Friday, February 11, 2011

Is Amazon the next Apple?

Early this week, the biblioblogosphere was buzzing about pagination coming to Kindle. A tool that might make the ubiquitous ereader useful for scholarship!  As soon as I saw that the software update was available, I logged in, only to find the software update wasn't yet available for my second gen Kindle.


Now, that does suggest it will work well with old versions in the future. But it's ghettoization based on hardware version. But it reminds me of inherent limitations tag-teamed by hardware and software at Apple, which might be close to ending support for its original iPods. Speaking of which, these drag-and-drop binaries to update? Strike me as very vintage Apple-y.

In a related note, in my recommendations (part of the user experience which Amazon is SO GOOD at), I began to see "enhanced" versions of ebooks I've already bought. Decoded with enriched with an hour and a half of video? Now, that's a way to sell both the print AND paper products. But again, check your hardware.



Maybe it would work on Kindle for the iPad, but I can't get mine to connect to the Internet, my 3G data plan with AT&T held hostage until I upgrade to Snow Leopard and the wifi not playing along right now, either. I had discovered Kindle was supporting color for its iPad version last month:





(which I had to take a picture of, with iPhone, since I could not get either network mechanism on the iPad to output a screenshot. Maybe you can tell how thrilled I am with that piece of hardware.)

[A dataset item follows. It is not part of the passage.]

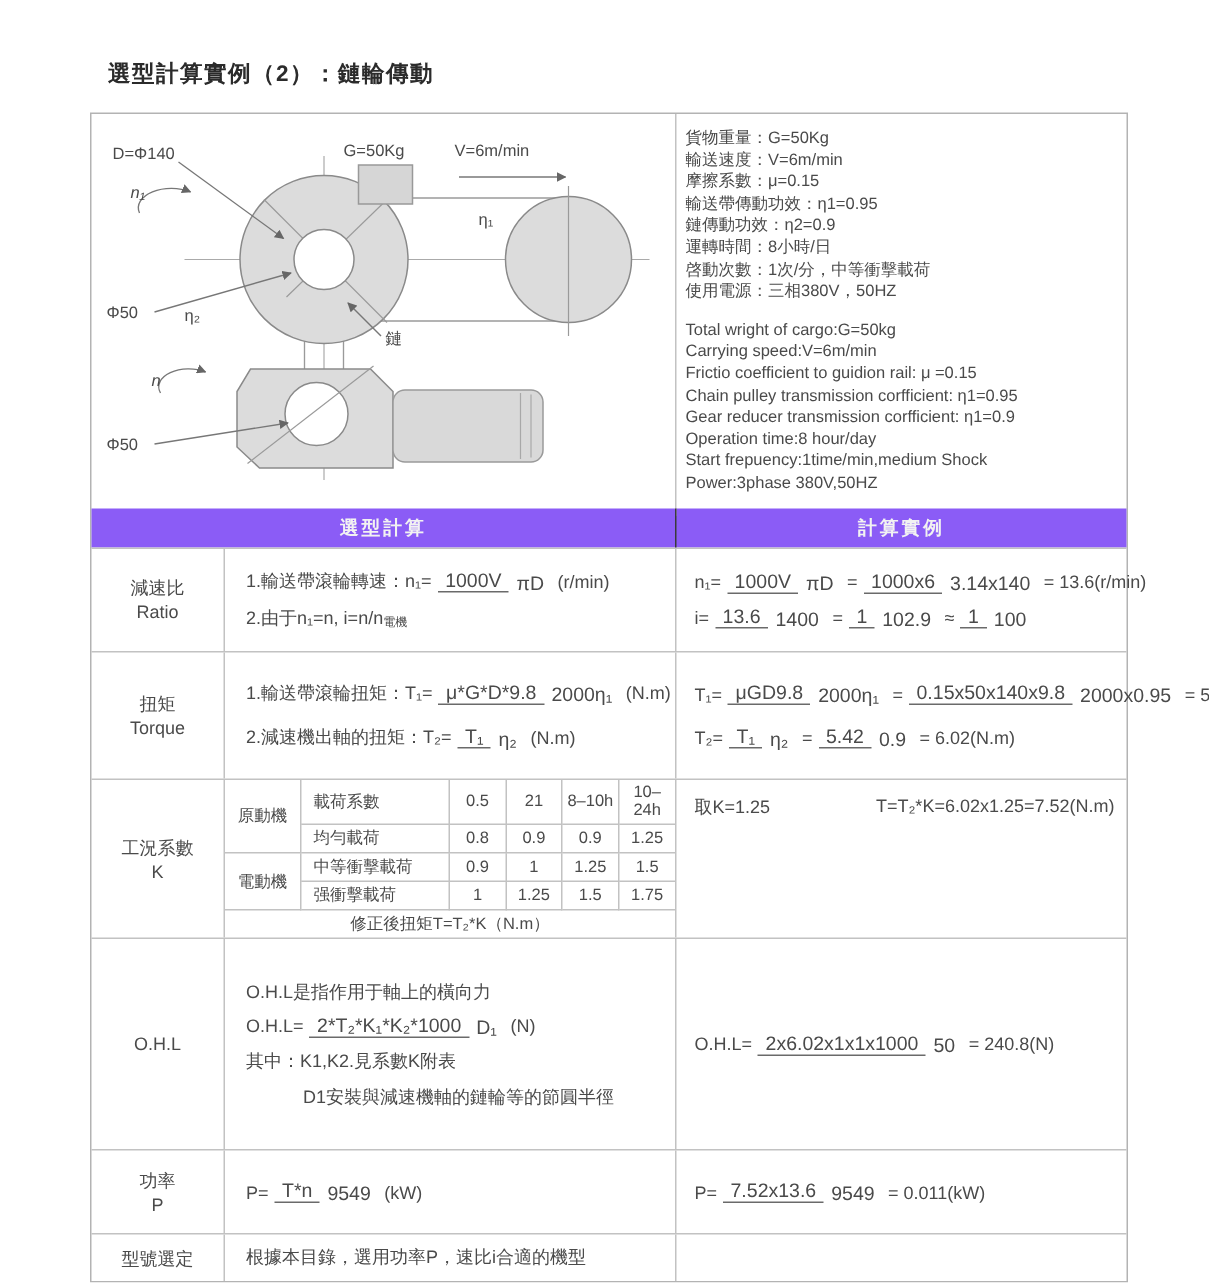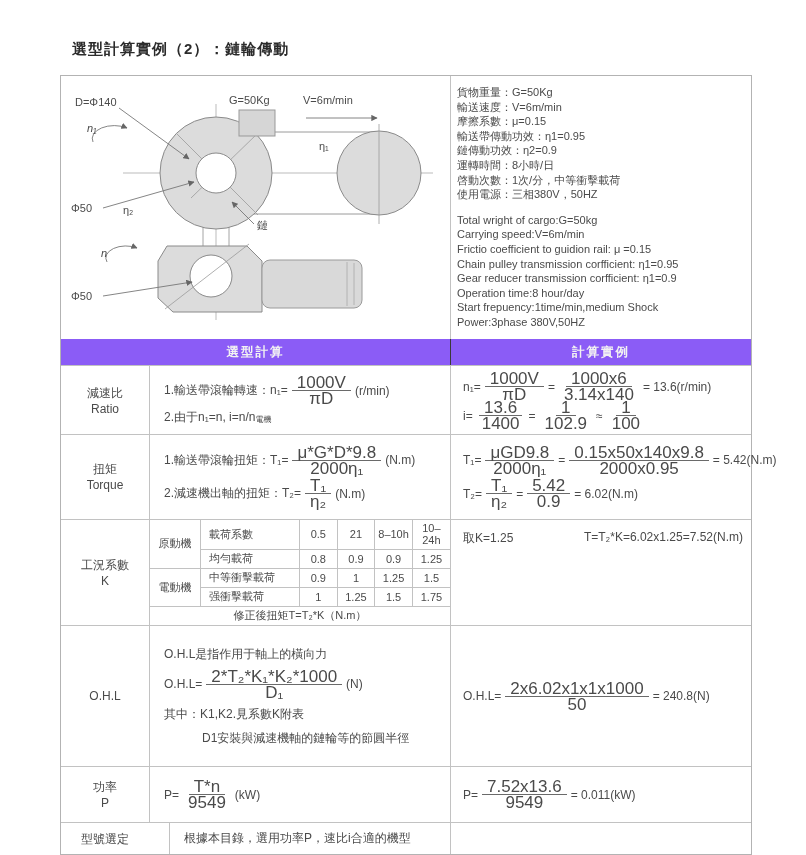"1000V" .frac { flex-direction: column -> row; font-size: 17px -> 13px }
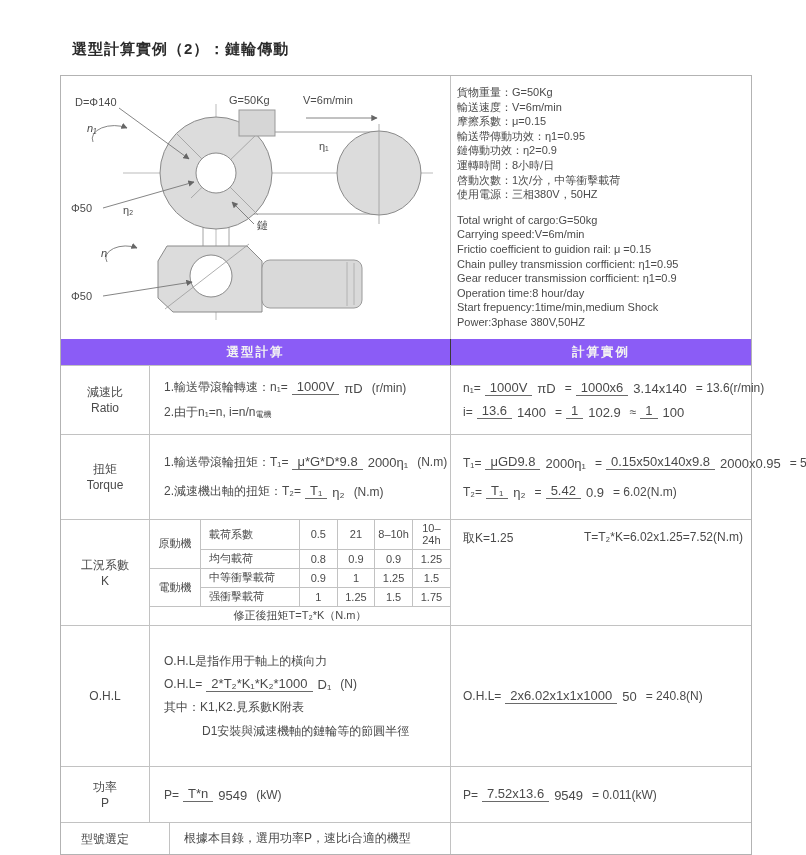"根據本目錄，選用功率P，速比i合適的機型" div.cell { margin-left: 20px -> none }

Meanwhile, harbingers of an Apple/Amazon schism indicate Apple wants a share of Amazon's profit for those in-app Kindle reads. So what's the point of building in (and flogging) functionality your proprietary hardware doesn't yet support? Just part of this weird, morphing ebook landscape.

1 comment:

  1. Just came across your blog through someone I follow on Twitter. Great post! As a former teacher, I'm practically ecstatic over the possibilities of added "enhancements" to document non-fiction books. I'm not sure what the best application of the new technology is for fiction - but I'm annoyed when publishers add a book trailer and author interview, passing off marketing techniques as "enhancements."